This week i tried and practice the way to calculate double schubert polynomials with a square tiling. even though i couldnt connect the tilings i counted some of the blank squares in even and odd matrices with 2 particular tiles in the bottom right corner, the cross tile and one of the elbow tiles. I think they are the only ones to do it with. Anyways I had another condition to add only cross tiles in the diagonal aside from the 2 corner pieces i mentioned. so i tried and count how many rows and columns were necessary to complete the tiling if the farthest out cross tile from the corner exits through the closest edges and the closer tilings also exit through the next closest ones- the closer to the corner the further out they exit through the top part of the crosses. in the graphic i made its easier to see. the cross has two parts that exit: two edges that leave through the bottom and side and the side of the cross pointed toward the opposite corner exits a few rows and columns in the other direction. it took a lot of attempts. after i tried and alter the cross tiles in the diagonal to an elbow tile and it doesnt leave all the edges with a line exiting them so i forgot about it for now.

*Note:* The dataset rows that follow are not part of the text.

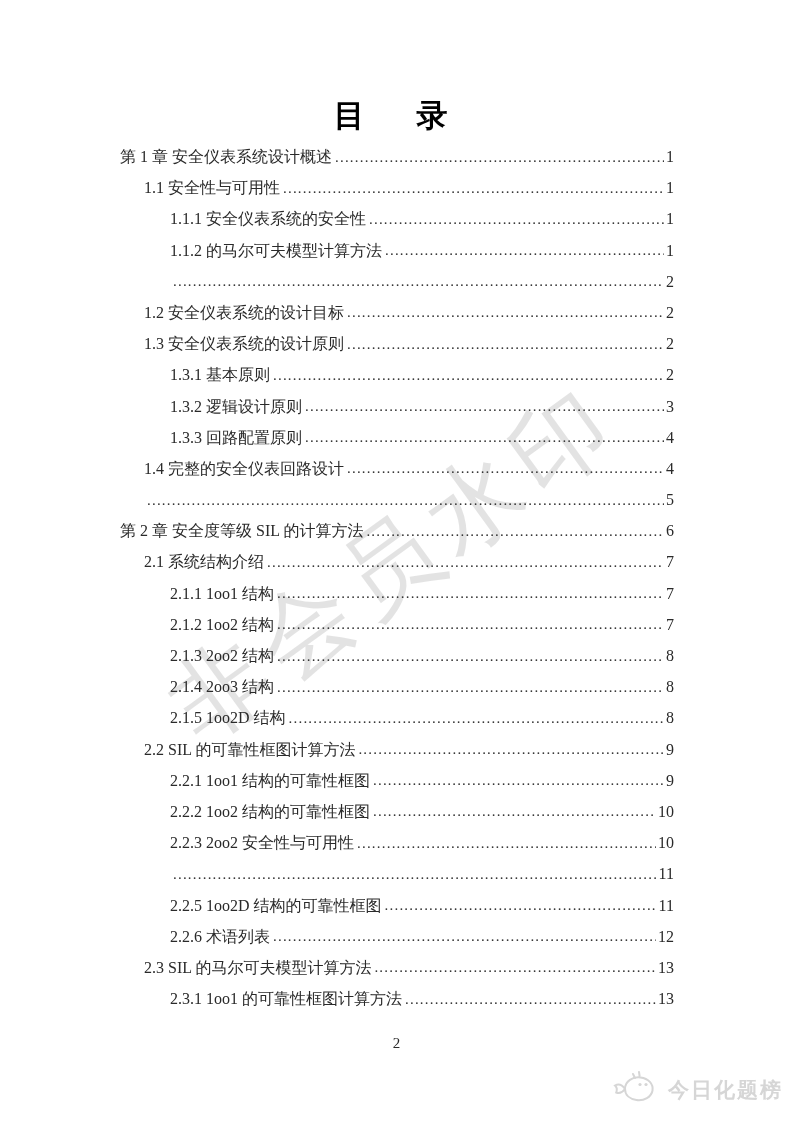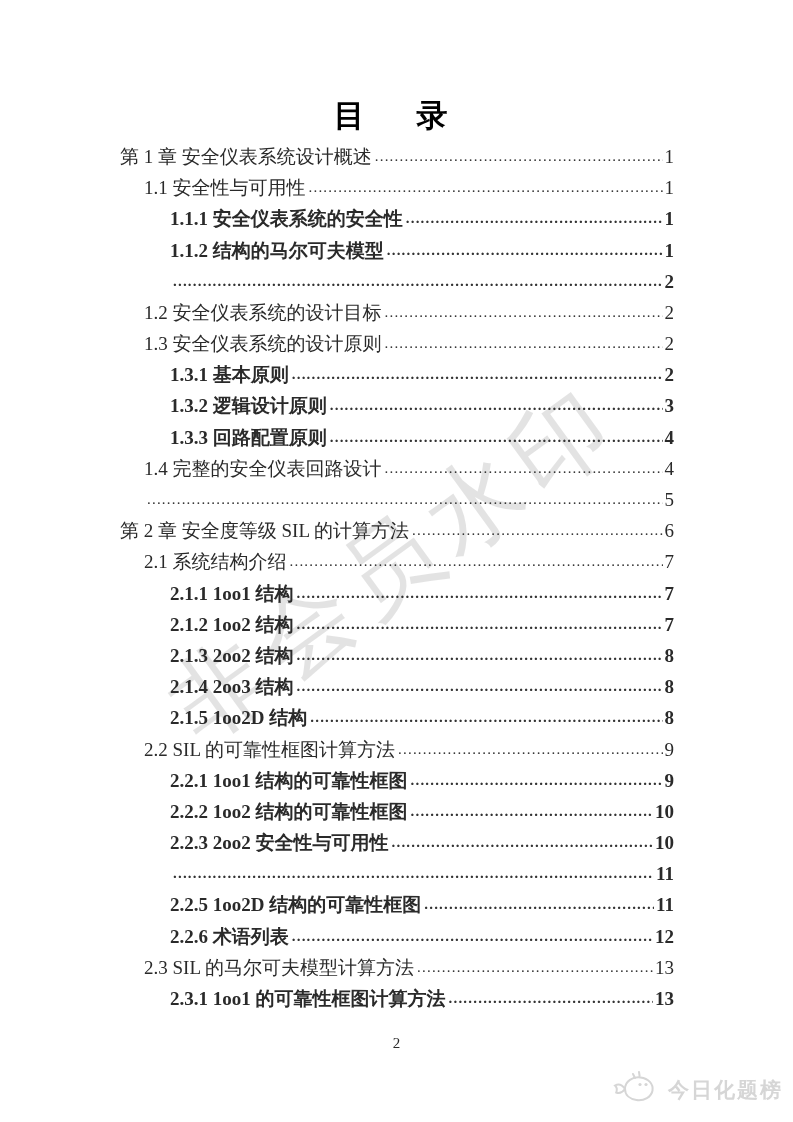--- a/index.html
+++ b/index.html
@@ -48,10 +48,10 @@
   }
   .trow {
     display: flex;
-    align-items: flex-end;
+    align-items: center;
     height: 31.2px;
     line-height: 31.2px;
-    font-size: 19px;
+    font-size: 16px;
     white-space: nowrap;
   }
   .trow.lvl2 { padding-left: 24px; }

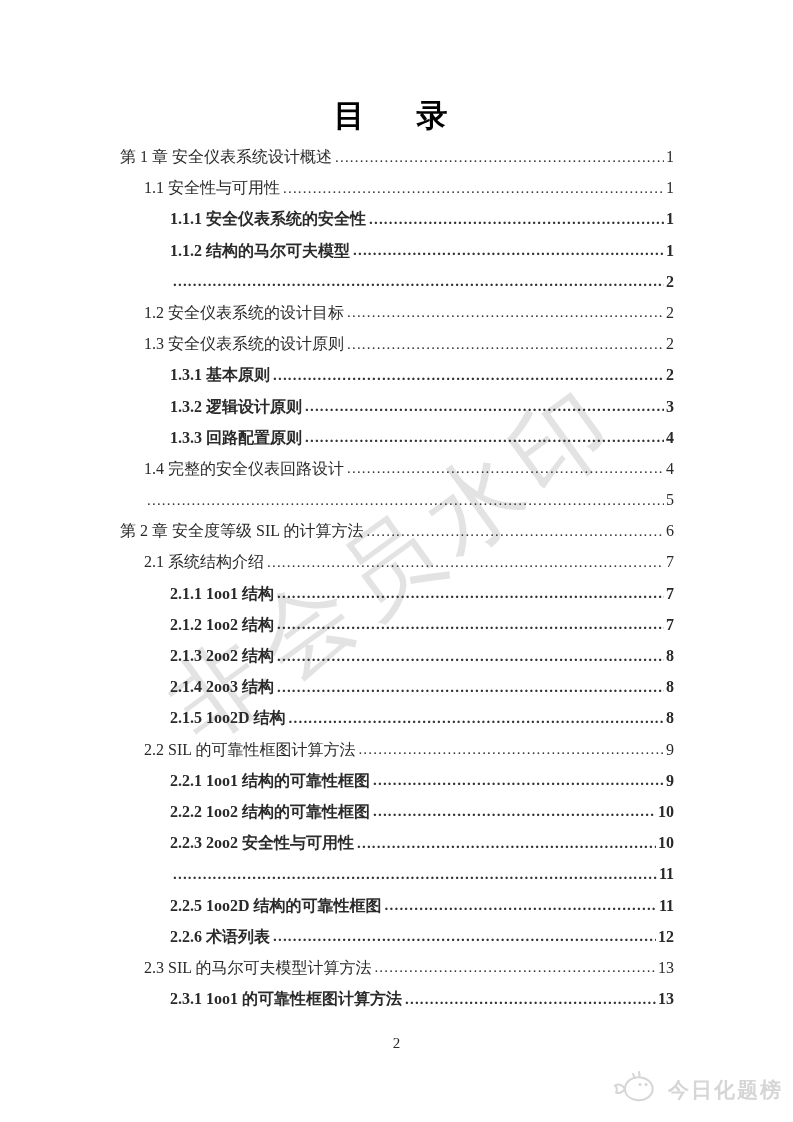--- a/index.html
+++ b/index.html
@@ -55,7 +55,7 @@
     white-space: nowrap;
   }
   .trow.lvl2 { padding-left: 24px; }
-  .trow.lvl3 { padding-left: 50px; font-weight: bold; }
+  .trow.lvl3 { padding-left: 50px; }
   .tlabel { white-space: nowrap; }
   .tleader {
     flex: 1 1 auto;

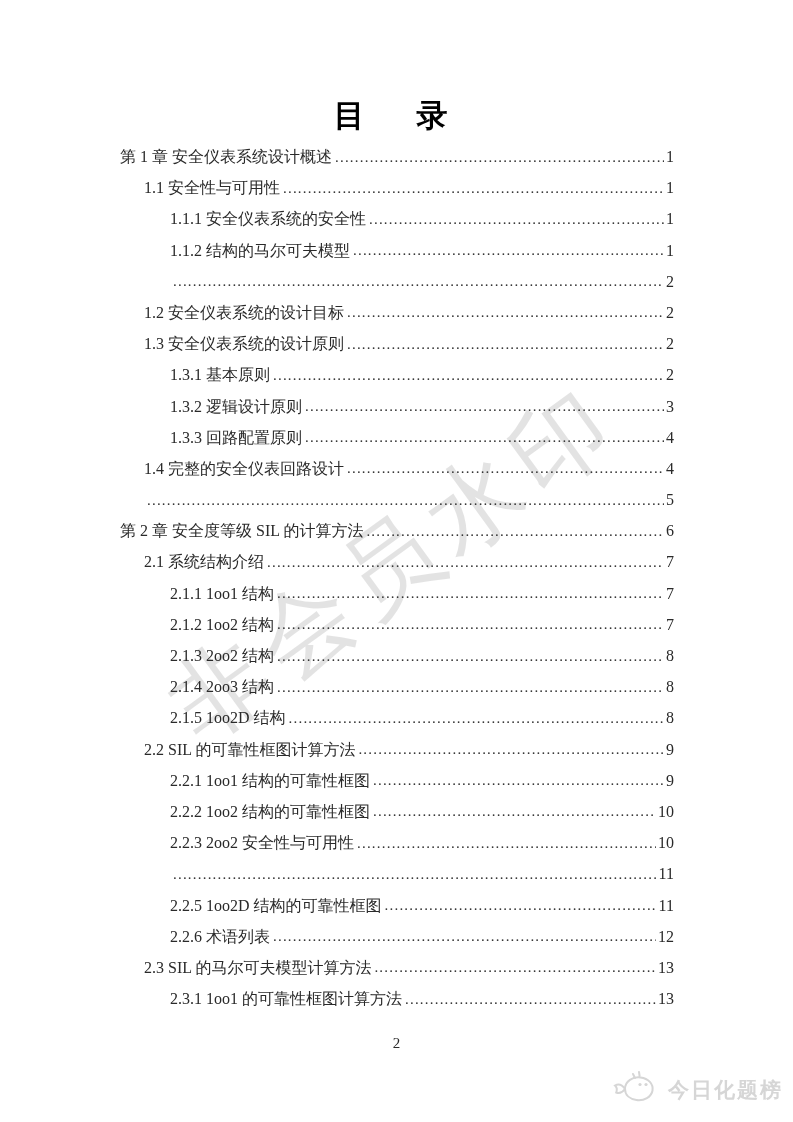--- a/index.html
+++ b/index.html
@@ -125,7 +125,7 @@
   </div>
 
   <div class="trow lvl3">
-    <span class="tlabel">1.1.2 结构的马尔可夫模型</span>
+    <span class="tlabel">1.1.2 的马尔可夫模型计算方法</span>
     <span class="tleader"></span>
     <span class="tpage">1</span>
   </div>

in the odd nxn squares and even n-1 x n-1 squares there is the same number of blank squares. the odd squares blank can be moved to the last indices possible of the even squares- aside from that i can not really tell how a square nxn tiling and square n-1 x n-1 tiling are supposed to calculate two different schubert polynomials.
here is another graphic with a 3 by 3 that has the outer blank diagonal shifted in to indices 2,2 beside a 2 by 2 without the possibility of shifting the blank square in at all. That is my best guess why the different sizes are different polynomials. can anybody explain more precisely?
Technically there's an object that finds the coefficient of a term in power series', there should be one that finds the available indices of blank squares.
In another question about Stanley introduction to hyperplane arrangements multiple types of coefficients of the variable term $t^{k}$ are able to be expressed by $[t^{k}] \chi (t)$.